Le récit, illustré et sérigraphié sur des cartes routières, serties de cartes postales racontant le périple, est en lui-même déstabilisant. Avec tout le sérieux et les codes d’un carnet d’aventure, il fait d’un parcours a priori dérisoire, une virée éblouissante. « Le jardin est plein de vies. Des centaines d’espèces cohabitent si discrètement qu’on ne les avait jamais rencontrées même en étendant le linge », lit-on encore au dos d’une photo.
« Au début c’était une blague et un peu un défi », raconte Marine. Une blague inspirée des réflexions que Richard ramenait de ses visites dans les festivals de voyages à vélo où il présentait deux projets déjà hors des sentiers battus. Au milieu de voyageurs s’évertuant à « faire » l’Afrique, l’Amérique ou le Pamir, Richard, pourtant cyclo-voyageur aguerri, ne partageait pas les joies de récits où la motivation à partir semble se résumer à l’envie de cocher des cases et où chaque diaporama ressemble à celui du voisin. Nombre de ses lectures personnelles lui intimaient d’autres manières de partir. Ce qu’il a fait avec une de ses colocataires, en trouvant le nouveau au pas de sa porte.
« Je déteste presque tous les voyageurs à vélo »

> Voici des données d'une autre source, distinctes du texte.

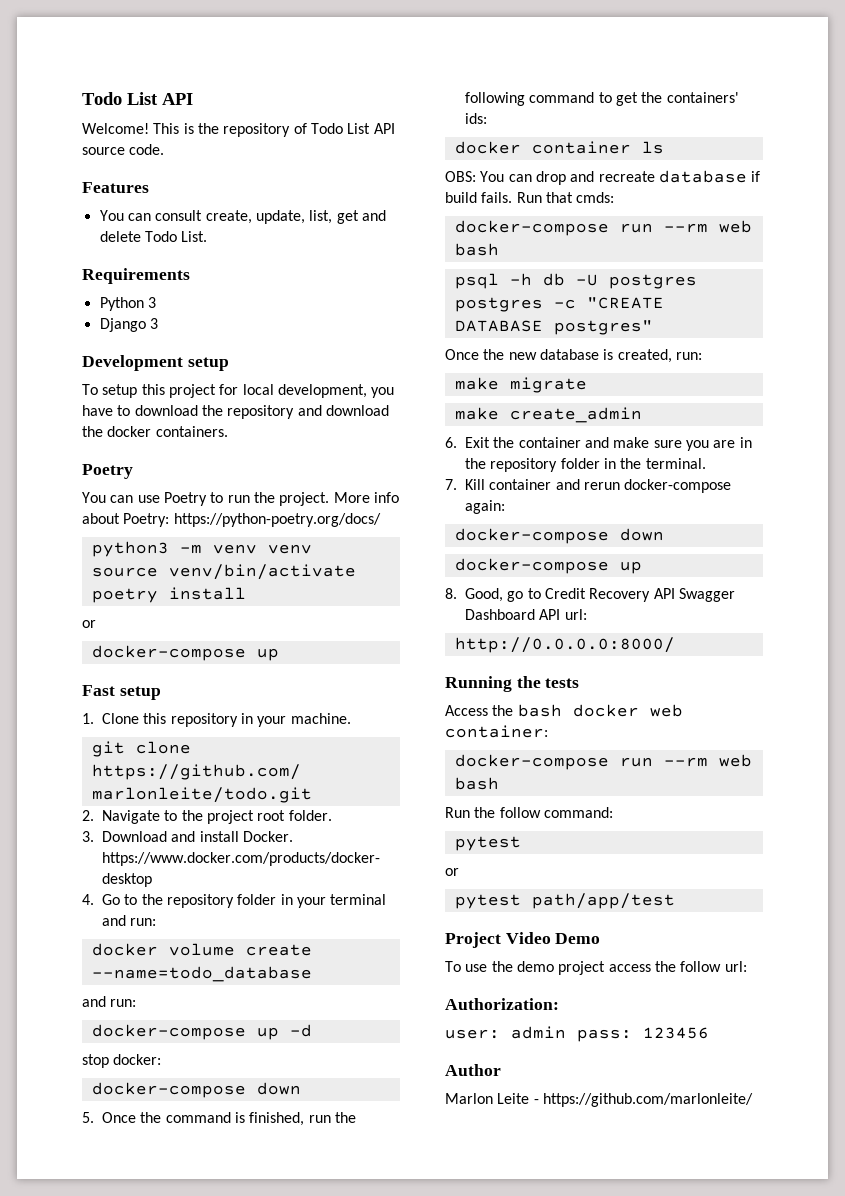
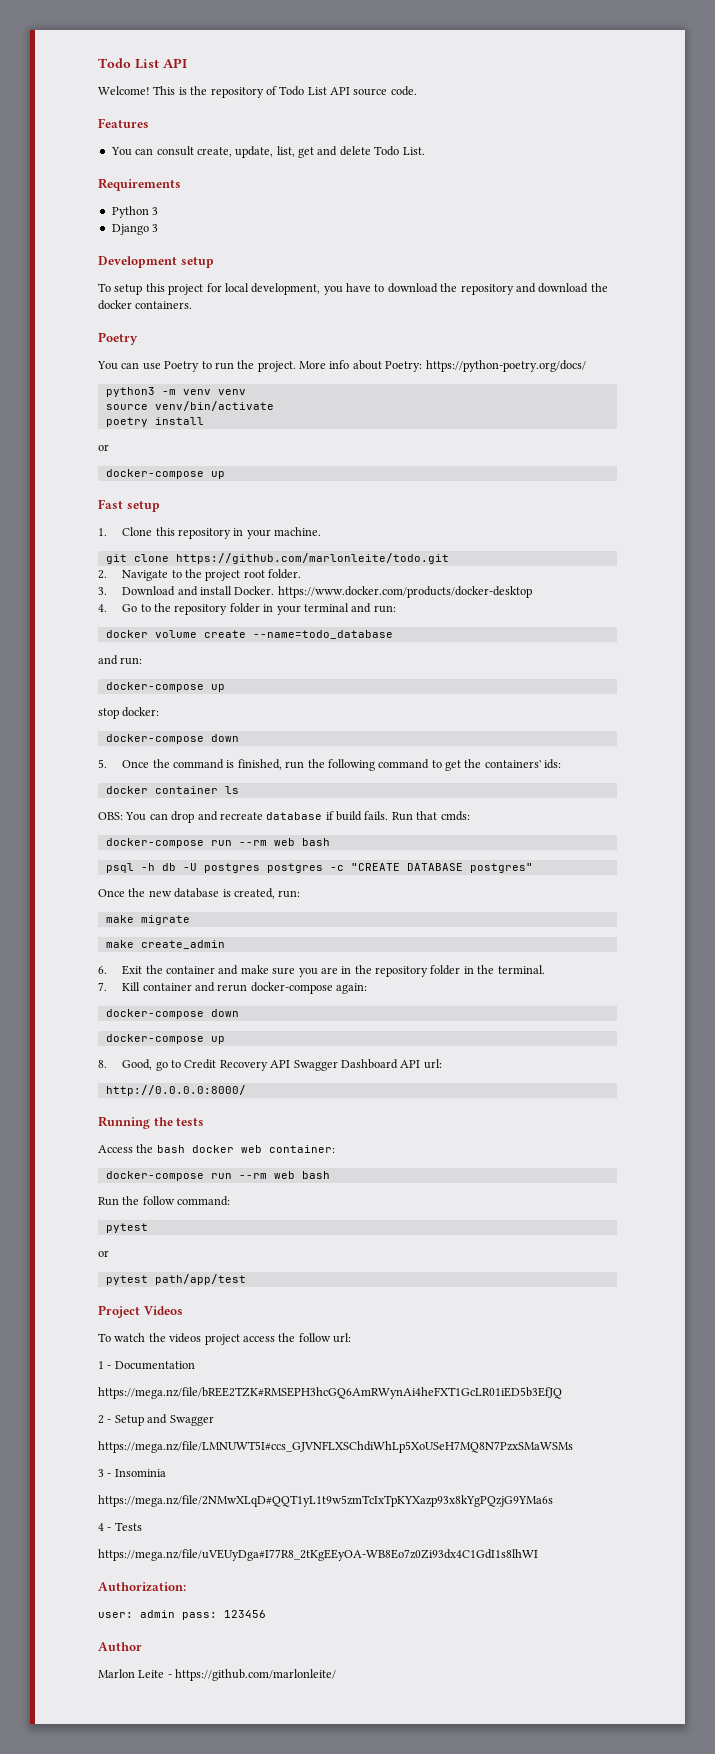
[289,1024,312,1037] -d -> (225, 688) none
[505,932,601,944] [445,961,554,972] Video Demo // To use the demo -> [143,1306,183,1315] [98,1333,202,1343] Videos // To watch the videos
(747, 966) none -> [98,1361,195,1370] [98,1387,562,1399] [98,1414,214,1426] [98,1441,573,1453] [98,1469,166,1477] [98,1495,553,1507] [98,1522,142,1531] [98,1549,538,1561] // 1 - Documentation // https://mega.nz/file/bREE2TZK#RMSEPH3hcGQ6AmRWynAi4heFXT1GcLR01iED5b3EfJQ // 2 - Setup and Swagger // https://mega.nz/file/LMNUWT5I#ccs_GJVNFLXSChdiWhLp5XoUSeH7MQ8N7PzxSMaWSMs // 3 - Insominia // https://mega.nz/file/2NMwXLqD#QQT1yL1t9w5zmTcIxTpKYXazp93x8kYgPQzjG9YMa6s // 4 - Tests // https://mega.nz/file/uVEUyDga#I77R8_2tKgEEyOA-WB8Eo7z0Zi93dx4C1GdI1s8lhWI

Richard s’est concentré sur le monde des voyageurs à vélo, qui n’est pourtant pas le premier que l’on s’attend à voir critiqué. En festival, on imagine croiser des explorateurs aussi doux, lents et respectueux de l’environnement que leur véhicule. Mais « tu peux avoir aussi mauvais esprit que n’importe quel voyageur, tu peux aussi être colonialiste », estime Richard, énumérant un lot d’absurdités de nos déplacements actuels : connaître le scénario de son film avant même de partir, s’en aller aux antipodes pour une seule semaine, se trouver une mission écolo pour contrebalancer la distance, considérer dix jours de vacances comme trop courts pour voyager ou encore chercher la rencontre de l’autre, « sans même se demander si l’autre a envie de nous rencontrer ».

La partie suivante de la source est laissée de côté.